Quanto ci sta a cuore la libertà?
Qualora mi si domandasse se sia giusto o meno accogliere il proposito della Chiesa, dirò che le argomentazioni dell’Inquisitore possono apparire convincenti. Egli valuta l’operato di Cristo in relazione alla natura di un’umanità che dimostra di conoscere a fondo, e dalle sue parole si evince il suo inveterato amore verso gli uomini. Insomma, l’esigenza del Regno di cui egli auspica la creazione, nonostante l’indignazione che potrebbe suscitare nel lettore, parrebbe a beneficio degli uomini e non a loro sfavore. La Chiesa, presa coscienza della naturale bassezza umana, corre ai ripari, assicurando all’uomo una vita felice, scevra del fardello di quel libero arbitrio a cui Cristo ha dato tanta importanza, ma che gli uomini non sono in grado di sostenere.
A questo punto al credente non resta che domandarsi: è meglio essere schiavi felici o uomini liberi ma angosciati?

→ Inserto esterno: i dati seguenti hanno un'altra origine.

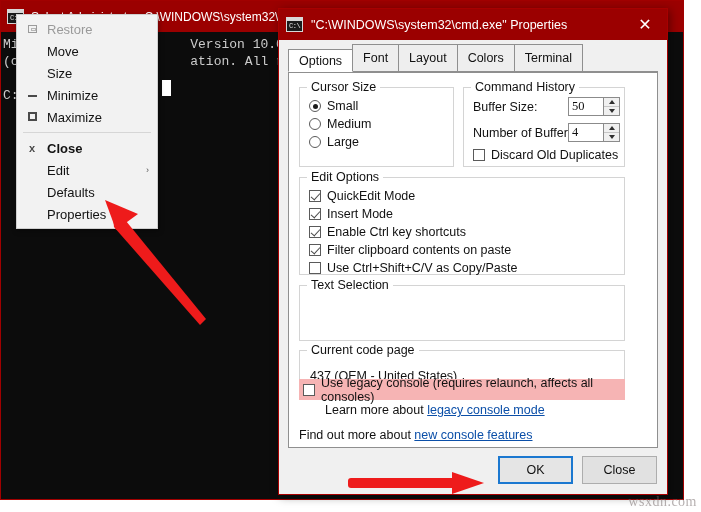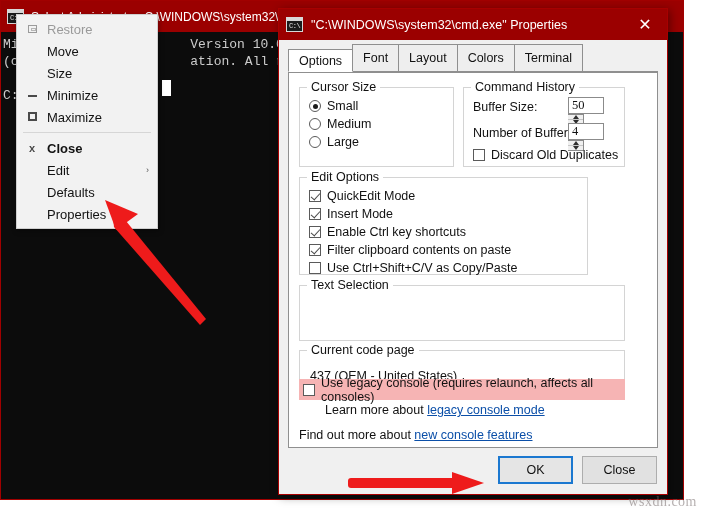"50" .spin-wrap { flex-direction: column -> none }
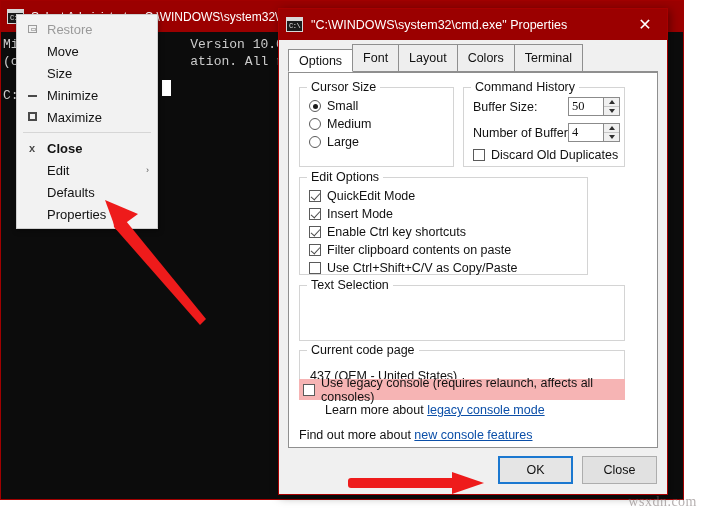"Edit Options" div.group { width: 289px -> 326px }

E soprattutto, nel caso in cui qualcuno trovasse attraente la società prospettata dall’Inquisitore, è davvero sicuro che le intenzioni della Chiesa siano buone come l’Inquisitore vuol farci credere? Non è da escludere che ancora una volta alla base di tutto soggiaccia una brama di potere senza scrupoli e un’irrimediabile avidità.